It’s a high-wire act. A lawyer who specializes in co-op and condo law happens to be the president of his condo board. To avoid potential conflicts of interest or legal liability, the board has hired an outside attorney to provide legal advice. To complicate the picture even further, a new state law seeks to eliminate conflicts of interest by requiring boards to compile annual lists of every contract they awarded in which a director has a financial interest. The list must then be distributed to all residents.
Such a high-wire act is being played out at the 128-unit Yacht Club Condominium in Island Park, Long Island, where veteran co-op and condo attorney Stewart Wurtzel, a partner at Tane Waterman & Wurtzel, is the board president. When it needs legal advice, the board turns to its attorney, Evan Gitter, a partner at Cohen, Warren, Meyer & Gitter. The two lawyers responded to questions about their delicate balancing act.
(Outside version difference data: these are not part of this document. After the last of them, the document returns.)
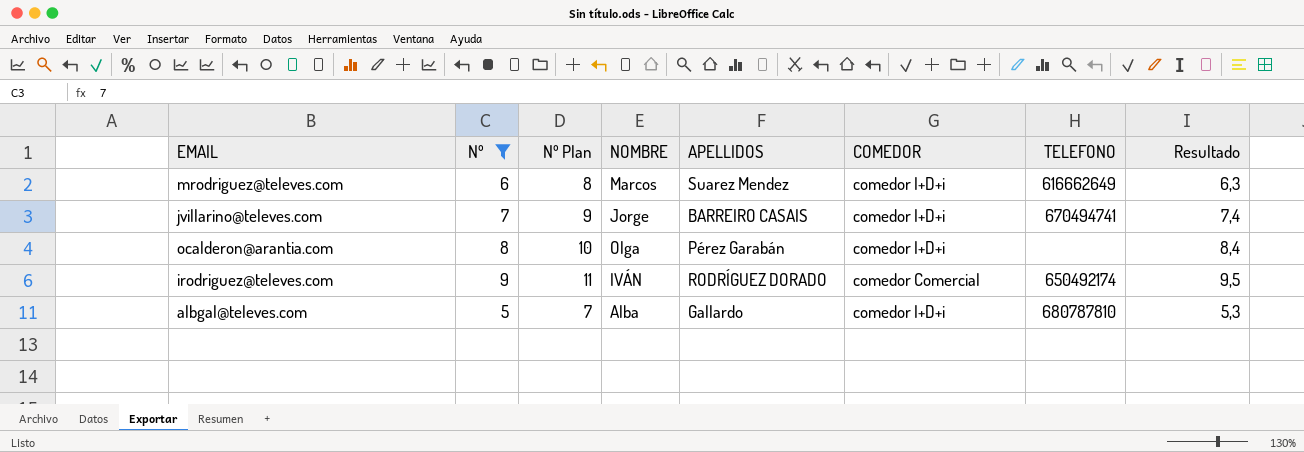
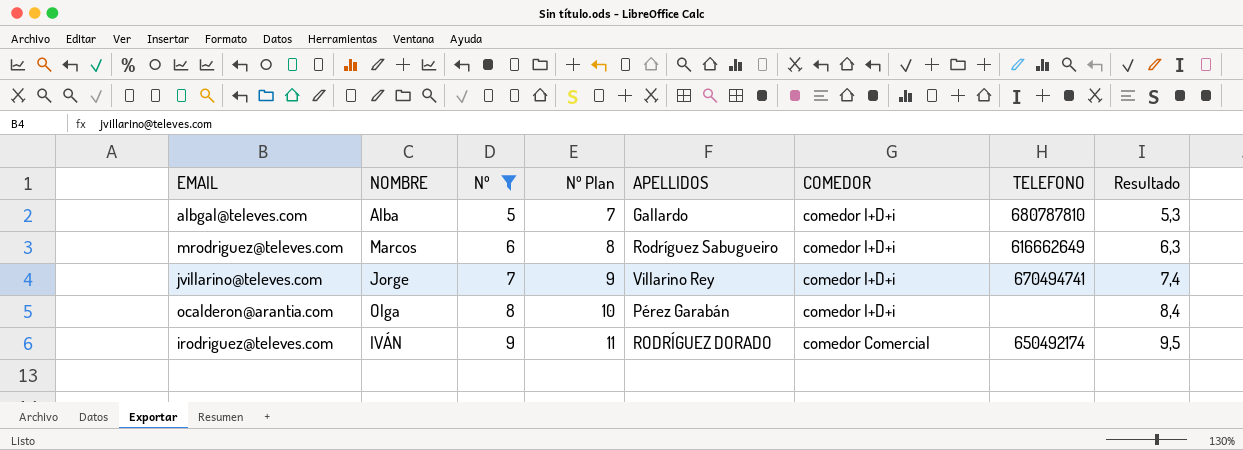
row order: none -> Nº ascending
column NOMBRE | position: 4 -> 2
mrodriguez@televes.com | APELLIDOS: Suarez Mendez -> Rodríguez Sabugueiro
jvillarino@televes.com | APELLIDOS: BARREIRO CASAIS -> Villarino Rey

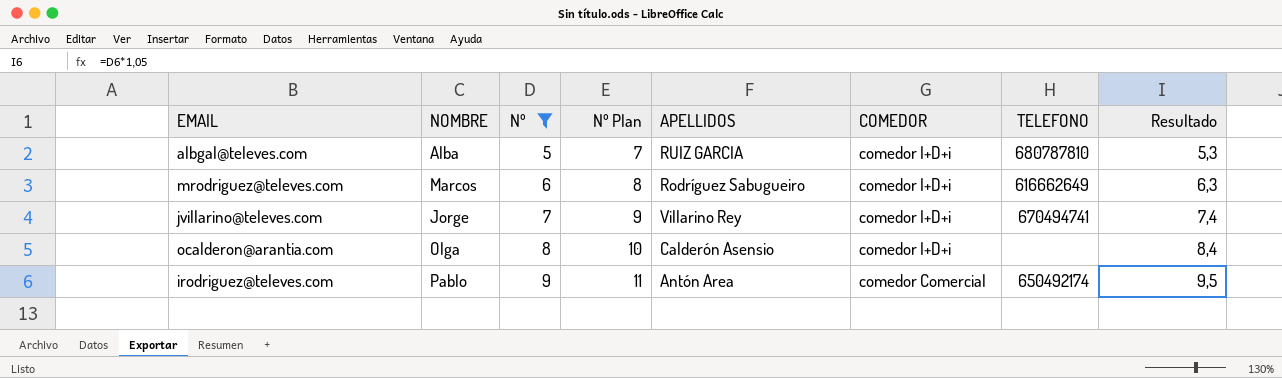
albgal@televes.com | APELLIDOS: Gallardo -> RUIZ GARCIA
ocalderon@arantia.com | APELLIDOS: Pérez Garabán -> Calderón Asensio
irodriguez@televes.com | NOMBRE: IVÁN -> Pablo
irodriguez@televes.com | APELLIDOS: RODRÍGUEZ DORADO -> Antón Area

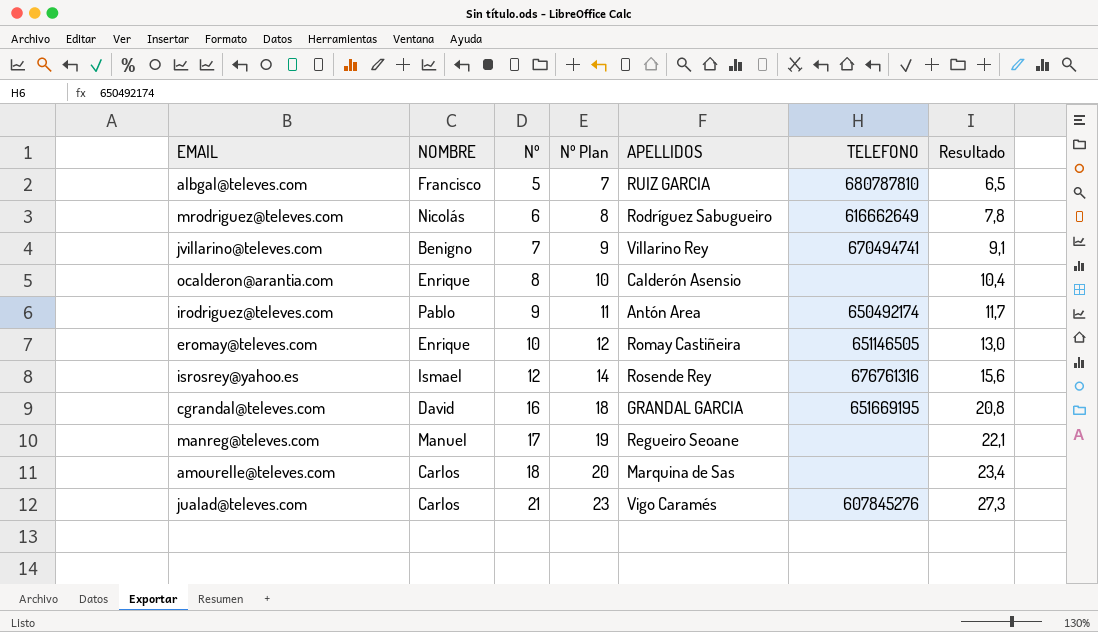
filter: Nº <= 9 -> none
column COMEDOR | position: 6 -> none
column Resultado | formula: [Nº] * 1,05 -> [Nº] * 1,3
albgal@televes.com | NOMBRE: Alba -> Francisco
mrodriguez@televes.com | NOMBRE: Marcos -> Nicolás
jvillarino@televes.com | NOMBRE: Jorge -> Benigno
ocalderon@arantia.com | NOMBRE: Olga -> Enrique

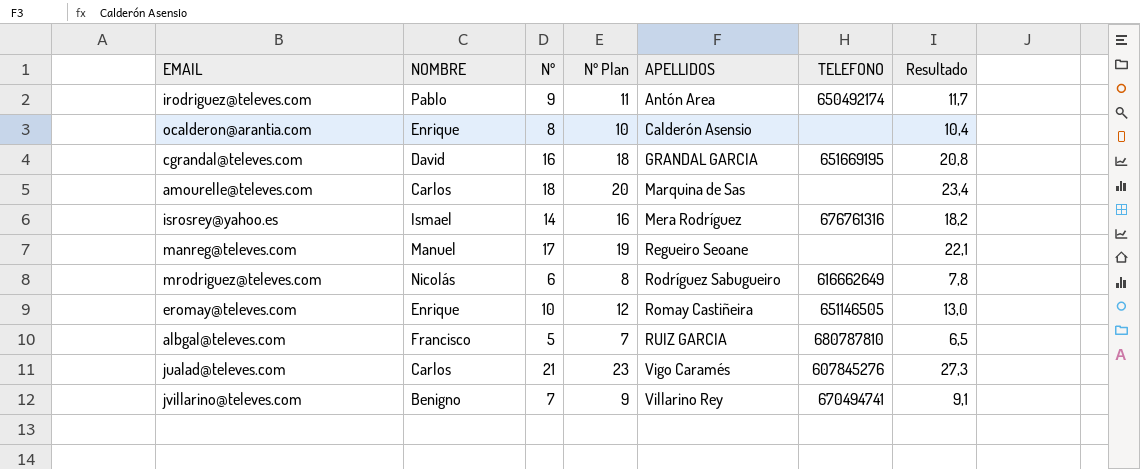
row order: Nº ascending -> APELLIDOS ascending
isrosrey@yahoo.es | Nº: 12 -> 14
isrosrey@yahoo.es | Nº Plan: 14 -> 16
isrosrey@yahoo.es | APELLIDOS: Rosende Rey -> Mera Rodríguez
isrosrey@yahoo.es | Resultado: 15,6 -> 18,2

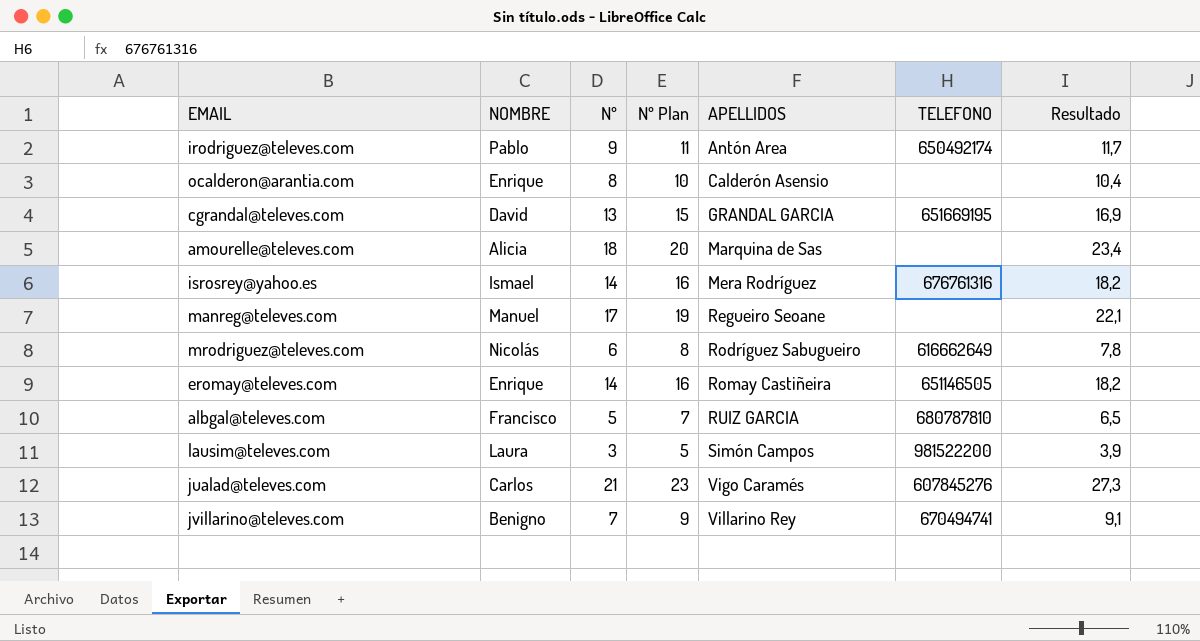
cgrandal@televes.com | Nº: 16 -> 13
cgrandal@televes.com | Nº Plan: 18 -> 15
cgrandal@televes.com | Resultado: 20,8 -> 16,9
amourelle@televes.com | NOMBRE: Carlos -> Alicia
eromay@televes.com | Nº: 10 -> 14
eromay@televes.com | Nº Plan: 12 -> 16
eromay@televes.com | Resultado: 13,0 -> 18,2
row lausim@televes.com: none -> Laura | 3 | 5 | Simón Campos | 981522200 | 3,9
If there’s a lawyer serving on a co-op or condo board, why should the board pay for outside legal counsel?
STEWART WURTZEL: My role as a board member is very different from the role I play as a building’s attorney. I try to be very careful at our Yacht Club board meetings not to come across as giving legal advice. As an attorney, I certainly have encountered many of the issues that I face as a board member, but when a legal opinion is needed, I turn to Evan.
First, as a board member, I do not have the level of independence necessary to review my thoughts and actions objectively. Second, I am not insured for legal decisions made as a board member. The concern would be that I fall between the cracks. If I were providing legal advice, my malpractice carrier might say that I was serving as a board member while my directors-and-officers carrier might say that I was serving as an attorney – and consequently, both might decline coverage. In the many areas where there is not a clear interpretation of legal documents, the best advice is given by an independent counselor. No one should be able to accuse me of manipulating the legal opinion to meet my desires.
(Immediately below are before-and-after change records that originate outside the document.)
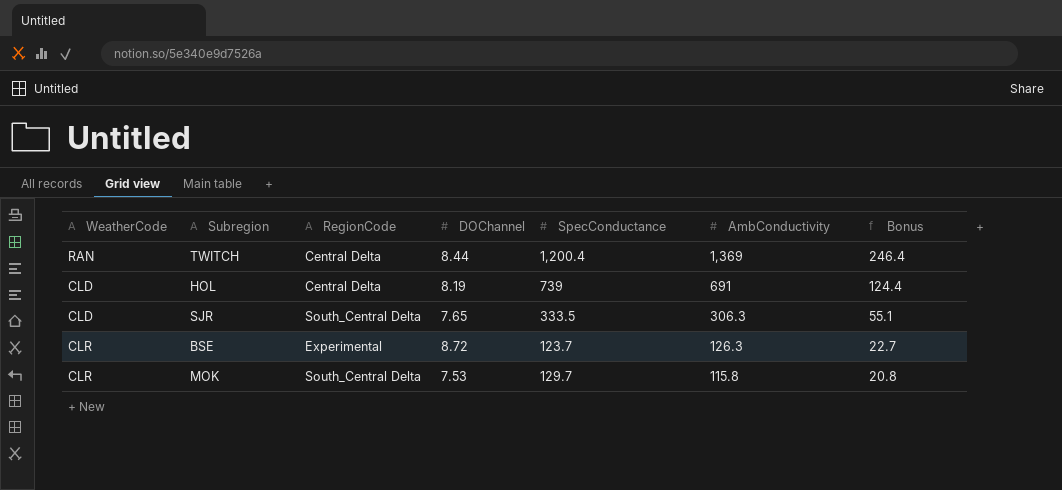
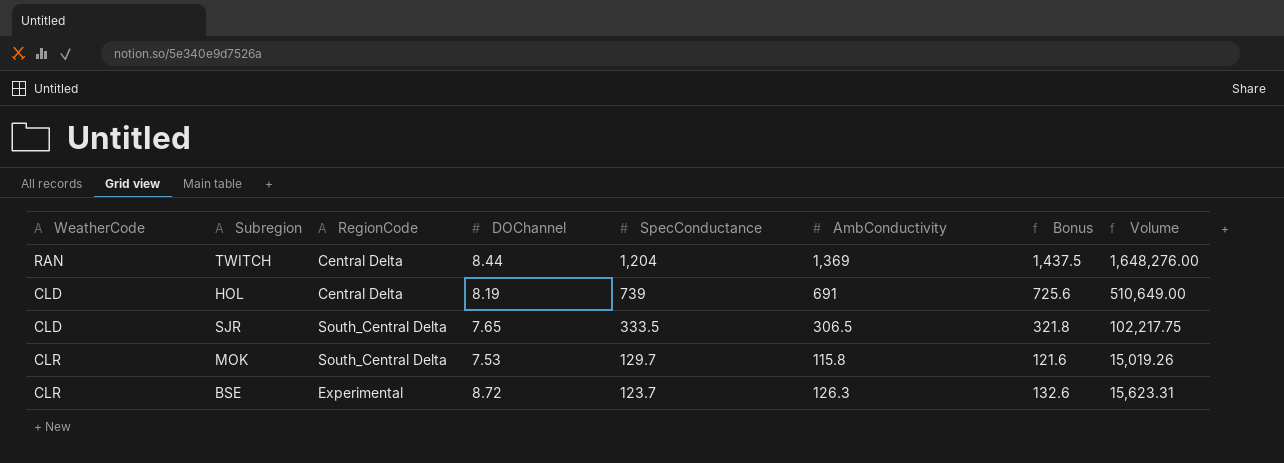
row order: AmbConductivity descending -> SpecConductance descending
column Bonus | formula: [AmbConductivity] * 0.18 -> [AmbConductivity] * 1.05
column Volume | formula: none -> [SpecConductance] * [AmbConductivity]
TWITCH | SpecConductance: 1,200.4 -> 1,204
SJR | AmbConductivity: 306.3 -> 306.5

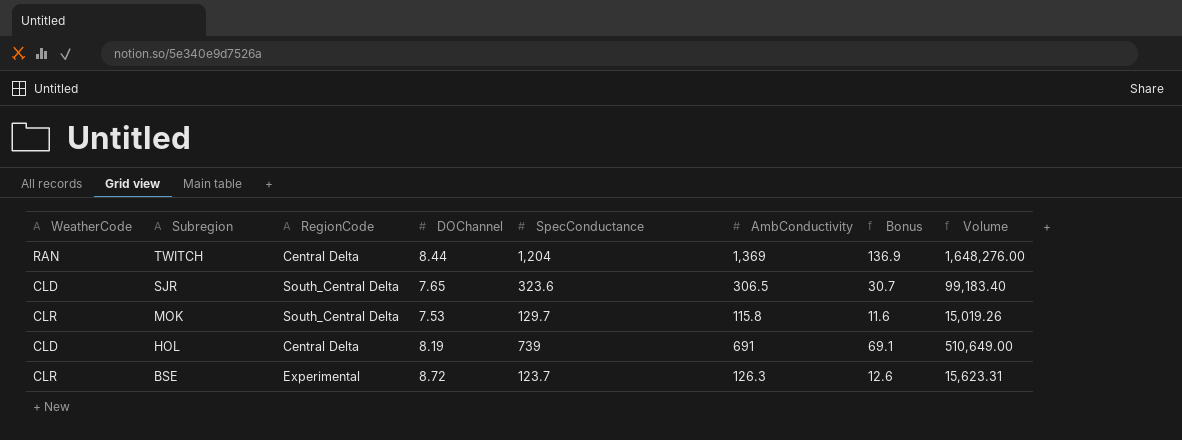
row order: SpecConductance descending -> Subregion descending
column Bonus | formula: [AmbConductivity] * 1.05 -> [AmbConductivity] * 0.1
SJR | SpecConductance: 333.5 -> 323.6
SJR | Volume: 102,217.75 -> 99,183.40

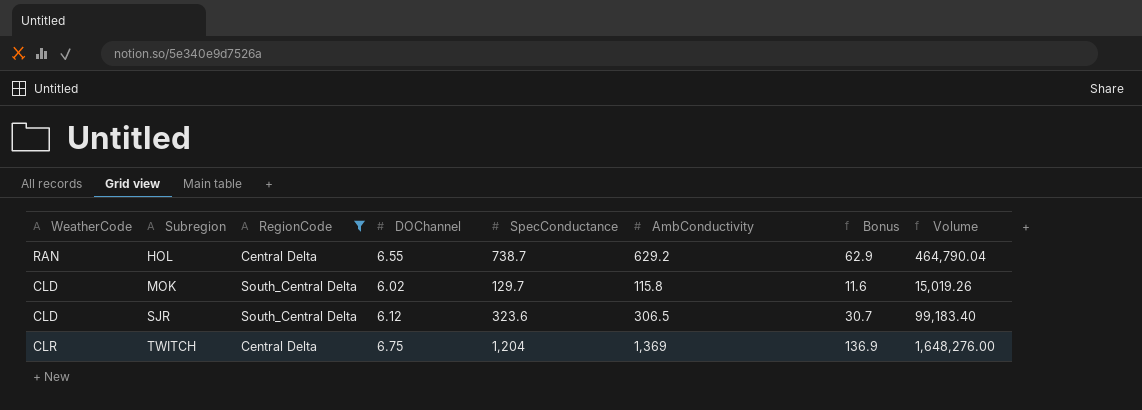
filter: none -> RegionCode != Experimental
row order: Subregion descending -> Subregion ascending
HOL | WeatherCode: CLD -> RAN
HOL | DOChannel: 8.19 -> 6.55
HOL | SpecConductance: 739 -> 738.7
HOL | AmbConductivity: 691 -> 629.2
HOL | Bonus: 69.1 -> 62.9
HOL | Volume: 510,649.00 -> 464,790.04
MOK | WeatherCode: CLR -> CLD
MOK | DOChannel: 7.53 -> 6.02
SJR | DOChannel: 7.65 -> 6.12
TWITCH | WeatherCode: RAN -> CLR
TWITCH | DOChannel: 8.44 -> 6.75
EVAN GITTER: It’s imperative that co-op and condo boards receive and act upon advice from an independent attorney who has no personal interest in the outcome. Board decisions are legally protected under the Business Judgment Rule, which says that if a board acted on an informed basis, within the scope of its authority, in good faith, and in the honest belief that the action taken was in the best interests of the community – then the courts are prohibited from second-guessing the board’s decision.
An attorney serving on the board has an interest in the board’s actions, like all fellow shareholders, and his advice may not appear to be as objective as the advice of an independent attorney. That dual loyalty could possibly be used by an outside party to rebut the Business Judgment Rule, by arguing that the board did not act in good faith or on an informed basis when it relied on the legal opinion of a board member. Also, the attorney serving on the board may be subject to malpractice liability when rendering legal advice to the board instead of a business opinion.
Will this new conflict-of-interest law have any effect?
WURTZEL: If the cooperative were to retain the services of the board member/lawyer to provide legal services, that contract would need to be disclosed. But simply giving legal advice to the board as a board member would not trigger any obligation under the new legislation.
GITTER: I agree. This legislation, which became effective January 1, 2018, relates to conflicts of interest that could arise between board members and vendors. The purpose of the legislation is transparency. If the board member/attorney is not actually retained by the board but is only providing advice and insight based upon his or her professional background, the requirements would not be triggered.